→ **BRIEF**
Please set down the entire listing exactly.
============================================================
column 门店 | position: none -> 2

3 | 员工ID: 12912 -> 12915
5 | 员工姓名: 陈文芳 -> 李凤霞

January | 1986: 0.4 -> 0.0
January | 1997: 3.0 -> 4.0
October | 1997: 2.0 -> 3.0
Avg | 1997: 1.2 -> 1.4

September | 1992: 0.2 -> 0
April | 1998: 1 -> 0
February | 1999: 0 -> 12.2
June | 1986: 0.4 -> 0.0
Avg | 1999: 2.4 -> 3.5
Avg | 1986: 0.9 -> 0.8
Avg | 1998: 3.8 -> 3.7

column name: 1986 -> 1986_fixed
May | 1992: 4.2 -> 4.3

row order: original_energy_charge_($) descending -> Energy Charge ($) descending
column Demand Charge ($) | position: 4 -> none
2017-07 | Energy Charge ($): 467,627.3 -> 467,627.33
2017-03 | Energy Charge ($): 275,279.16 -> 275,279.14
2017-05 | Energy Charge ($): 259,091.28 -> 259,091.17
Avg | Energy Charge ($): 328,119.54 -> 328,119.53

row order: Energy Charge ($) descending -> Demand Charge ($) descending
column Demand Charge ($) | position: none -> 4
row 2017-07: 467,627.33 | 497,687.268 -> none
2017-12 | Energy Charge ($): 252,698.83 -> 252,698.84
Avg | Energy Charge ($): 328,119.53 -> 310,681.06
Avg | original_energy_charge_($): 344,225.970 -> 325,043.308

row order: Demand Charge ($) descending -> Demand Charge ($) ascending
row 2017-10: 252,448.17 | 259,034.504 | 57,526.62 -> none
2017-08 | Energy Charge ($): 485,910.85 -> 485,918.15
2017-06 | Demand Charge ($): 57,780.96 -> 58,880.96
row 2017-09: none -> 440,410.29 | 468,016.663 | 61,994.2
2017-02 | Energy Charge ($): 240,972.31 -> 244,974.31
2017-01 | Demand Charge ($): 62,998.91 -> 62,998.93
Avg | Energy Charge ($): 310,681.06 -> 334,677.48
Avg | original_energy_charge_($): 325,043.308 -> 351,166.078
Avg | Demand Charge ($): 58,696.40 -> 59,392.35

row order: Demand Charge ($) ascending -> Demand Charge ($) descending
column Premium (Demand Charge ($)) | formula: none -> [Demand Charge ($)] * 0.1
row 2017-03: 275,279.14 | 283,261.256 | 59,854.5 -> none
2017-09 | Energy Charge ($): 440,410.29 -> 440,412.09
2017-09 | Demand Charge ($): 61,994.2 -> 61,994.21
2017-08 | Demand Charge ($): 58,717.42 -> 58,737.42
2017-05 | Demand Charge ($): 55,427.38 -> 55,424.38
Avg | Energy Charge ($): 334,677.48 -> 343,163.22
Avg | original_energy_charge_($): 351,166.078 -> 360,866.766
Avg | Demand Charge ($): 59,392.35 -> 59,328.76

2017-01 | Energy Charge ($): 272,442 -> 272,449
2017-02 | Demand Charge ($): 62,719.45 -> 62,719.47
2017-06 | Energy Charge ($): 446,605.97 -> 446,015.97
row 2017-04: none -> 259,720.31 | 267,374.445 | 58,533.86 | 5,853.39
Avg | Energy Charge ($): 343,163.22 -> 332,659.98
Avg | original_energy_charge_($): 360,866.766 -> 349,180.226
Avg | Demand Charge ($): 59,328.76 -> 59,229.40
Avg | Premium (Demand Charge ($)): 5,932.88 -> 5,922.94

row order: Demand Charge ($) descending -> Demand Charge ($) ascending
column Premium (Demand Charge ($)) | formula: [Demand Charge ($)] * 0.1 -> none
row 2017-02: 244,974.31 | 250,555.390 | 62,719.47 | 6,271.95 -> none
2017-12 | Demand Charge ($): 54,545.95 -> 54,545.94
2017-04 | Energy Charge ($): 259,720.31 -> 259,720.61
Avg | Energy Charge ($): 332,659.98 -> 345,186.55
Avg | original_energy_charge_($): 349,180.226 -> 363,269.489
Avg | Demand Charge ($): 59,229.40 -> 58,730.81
============================================================
→ **REPLY TO THE EXERCISE**
column 门店 | position: none -> 2

3 | 员工ID: 12912 -> 12915
5 | 员工姓名: 陈文芳 -> 李凤霞

January | 1986: 0.4 -> 0.0
January | 1997: 3.0 -> 4.0
October | 1997: 2.0 -> 3.0
Avg | 1997: 1.2 -> 1.4

September | 1992: 0.2 -> 0
April | 1998: 1 -> 0
February | 1999: 0 -> 12.2
June | 1986: 0.4 -> 0.0
Avg | 1999: 2.4 -> 3.5
Avg | 1986: 0.9 -> 0.8
Avg | 1998: 3.8 -> 3.7

column name: 1986 -> 1986_fixed
May | 1992: 4.2 -> 4.3

row order: original_energy_charge_($) descending -> Energy Charge ($) descending
column Demand Charge ($) | position: 4 -> none
2017-07 | Energy Charge ($): 467,627.3 -> 467,627.33
2017-03 | Energy Charge ($): 275,279.16 -> 275,279.14
2017-05 | Energy Charge ($): 259,091.28 -> 259,091.17
Avg | Energy Charge ($): 328,119.54 -> 328,119.53

row order: Energy Charge ($) descending -> Demand Charge ($) descending
column Demand Charge ($) | position: none -> 4
row 2017-07: 467,627.33 | 497,687.268 -> none
2017-12 | Energy Charge ($): 252,698.83 -> 252,698.84
Avg | Energy Charge ($): 328,119.53 -> 310,681.06
Avg | original_energy_charge_($): 344,225.970 -> 325,043.308

row order: Demand Charge ($) descending -> Demand Charge ($) ascending
row 2017-10: 252,448.17 | 259,034.504 | 57,526.62 -> none
2017-08 | Energy Charge ($): 485,910.85 -> 485,918.15
2017-06 | Demand Charge ($): 57,780.96 -> 58,880.96
row 2017-09: none -> 440,410.29 | 468,016.663 | 61,994.2
2017-02 | Energy Charge ($): 240,972.31 -> 244,974.31
2017-01 | Demand Charge ($): 62,998.91 -> 62,998.93
Avg | Energy Charge ($): 310,681.06 -> 334,677.48
Avg | original_energy_charge_($): 325,043.308 -> 351,166.078
Avg | Demand Charge ($): 58,696.40 -> 59,392.35

row order: Demand Charge ($) ascending -> Demand Charge ($) descending
column Premium (Demand Charge ($)) | formula: none -> [Demand Charge ($)] * 0.1
row 2017-03: 275,279.14 | 283,261.256 | 59,854.5 -> none
2017-09 | Energy Charge ($): 440,410.29 -> 440,412.09
2017-09 | Demand Charge ($): 61,994.2 -> 61,994.21
2017-08 | Demand Charge ($): 58,717.42 -> 58,737.42
2017-05 | Demand Charge ($): 55,427.38 -> 55,424.38
Avg | Energy Charge ($): 334,677.48 -> 343,163.22
Avg | original_energy_charge_($): 351,166.078 -> 360,866.766
Avg | Demand Charge ($): 59,392.35 -> 59,328.76

2017-01 | Energy Charge ($): 272,442 -> 272,449
2017-02 | Demand Charge ($): 62,719.45 -> 62,719.47
2017-06 | Energy Charge ($): 446,605.97 -> 446,015.97
row 2017-04: none -> 259,720.31 | 267,374.445 | 58,533.86 | 5,853.39
Avg | Energy Charge ($): 343,163.22 -> 332,659.98
Avg | original_energy_charge_($): 360,866.766 -> 349,180.226
Avg | Demand Charge ($): 59,328.76 -> 59,229.40
Avg | Premium (Demand Charge ($)): 5,932.88 -> 5,922.94

row order: Demand Charge ($) descending -> Demand Charge ($) ascending
column Premium (Demand Charge ($)) | formula: [Demand Charge ($)] * 0.1 -> none
row 2017-02: 244,974.31 | 250,555.390 | 62,719.47 | 6,271.95 -> none
2017-12 | Demand Charge ($): 54,545.95 -> 54,545.94
2017-04 | Energy Charge ($): 259,720.31 -> 259,720.61
Avg | Energy Charge ($): 332,659.98 -> 345,186.55
Avg | original_energy_charge_($): 349,180.226 -> 363,269.489
Avg | Demand Charge ($): 59,229.40 -> 58,730.81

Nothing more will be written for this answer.